Recent research from Mastercard showed that only one in five entrepreneurs is female, which does not bode well for a significant rebalancing of the Irish Rich List, However, several self-made women millionaires are on the list.

Anne Heraty (58) set up recruitment company CPL back in 1989 before later becoming the first woman to head up an Irish plc. She owns 30pc of the company while her husband Paul Carroll owns 6pc. Their holding in the company plus salaries, share sales and other investments puts their worth at over €100m.

Dublin woman Rosaleen Blair once worked alongside former UK Dragon James Caan and has gone on to have tremendous success in the recruitment sector. Last May, Alexander Mann Solutions, which Blair runs, was sold for £820m (€930m). Blair had sold it in 2013 for €315m to a company linked to a Canadian pension fund. At the time of the sale, she retained a stake of around 16pc in the recruitment firm but it is unclear whether or not she held on to all of that stake and had another payday with this transaction.

Musician Enya continues to increase her net wealth with more and more royalties streaming in. She made her musical return three years ago with her eighth album, Dark Sky Island. The 57-year-old has sold more than 80m records, placing her above the likes of Bob Marley, Aretha Franklin, and Nirvana.

Inheritance does feature among some of the women on the Rich List, although many have gone on to greatly enhance the businesses handed down to them.

One of the most obvious examples of this is Margaret Heffernan who runs the Dunnes Store empire with her brother Frank Dunne. Heffernan's attention to detail is legendary but she is slowly passing on the running of her business to two other impressive women in the family. Her daughter Anne, a doctor, and niece Sharon McMahon, a solicitor, have taken an increasingly hands-on role.

Danielle Ryan and her brother Cillian inherited their father Cathal's share of the Ryan family's aviation fortune. The estate was worth €249m, with around €35m given to charity. Danielle heads up the Portico group, which handles the family's investments. She also set up her own business, Roads, which over-arches several creative-driven ventures in posh perfumes, arty books and documentary films.

Caroline Keeling runs the family-owned company, which has sales of more than €300m per year, a massive increase on the €100,000 in revenues it generated during the 1960s, thanks in no small part to a big increase in export markets. It is now the biggest fruit and veg producer and seller in the country with a customer base including Marks & Spencer, SuperValu and Dunnes Stores.

A number of female entries are one half of highly successful power couples. These include Linda Kiely, who with her husband Dan built up an outsourcing business in Cork called Voxpro. The majority of the company was sold to Canadian International for around €40m. The new owner has an option to buy out the rest of the company and has confirmed in stock market documents that the deal could be worth close to CA$150m (€99m) in total. The couple met when they worked on the short-lived magazine, Cork Scene. When it closed, Linda remortgaged her home to help fund the purchase of a small paging company, Pageboy, which employed six people.
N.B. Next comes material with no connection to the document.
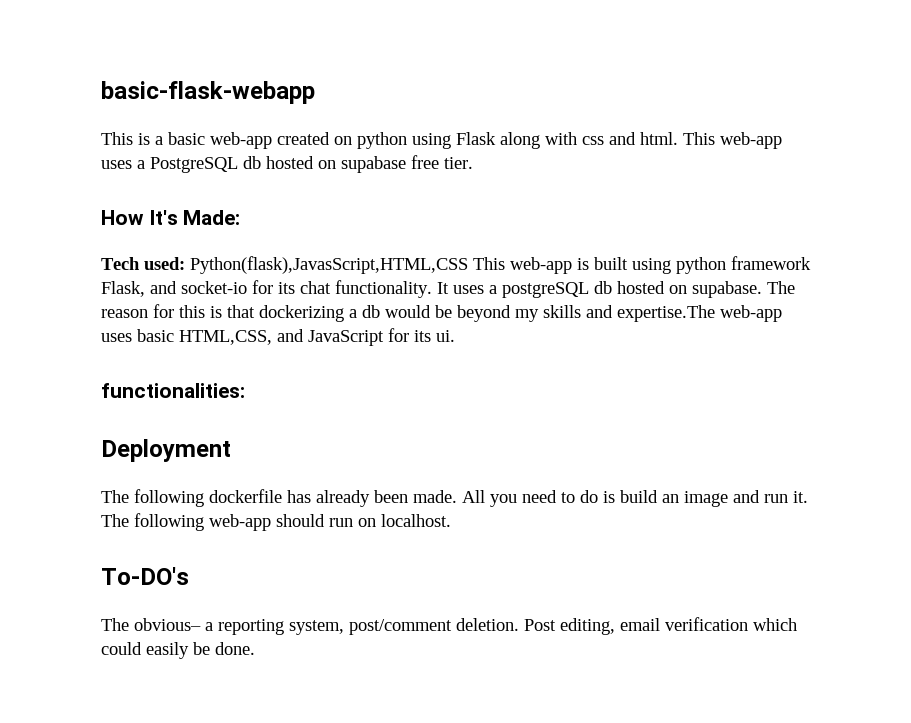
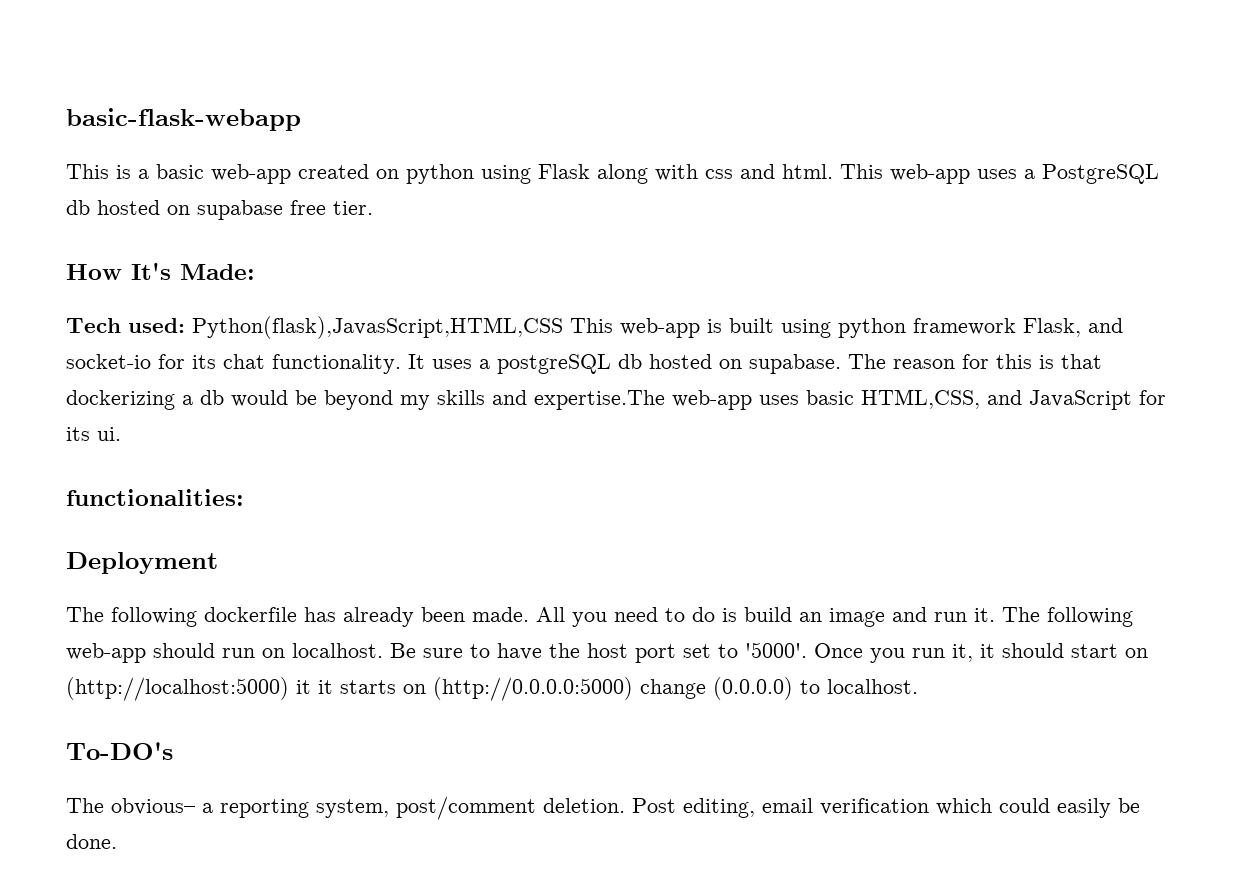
+ Be sure to have the host port set to '5000'. Once you run it, it should start on (http://localhost:5000) it it starts on (http://0.0.0.0:5000) change (0.0.0.0) to localhost.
It grew into Voxpro, which is now heading for employment numbers of around 3,000 in Ireland and 5,000 globally.

Former model Hilary Weston first met her husband Galen when he moved to Dublin in the early 1960s. She is a former pupil of Loreto Abbey in Dalkey and her love of fashion led to them setting up Penneys in Dublin. Their Canadian empire also owns Brown Thomas and Arnotts in Ireland, Selfridges in the UK as well as several international businesses.

Luck has a role to play in most careers but one female Rich List entry can thank luck entirely for her fortune. Former cleaning lady Dolores McNamara from Limerick won €115m in the Euromillions lottery in July 2005. She bought a €4.5m country estate outside Limerick, and has properties in Turkey and the US.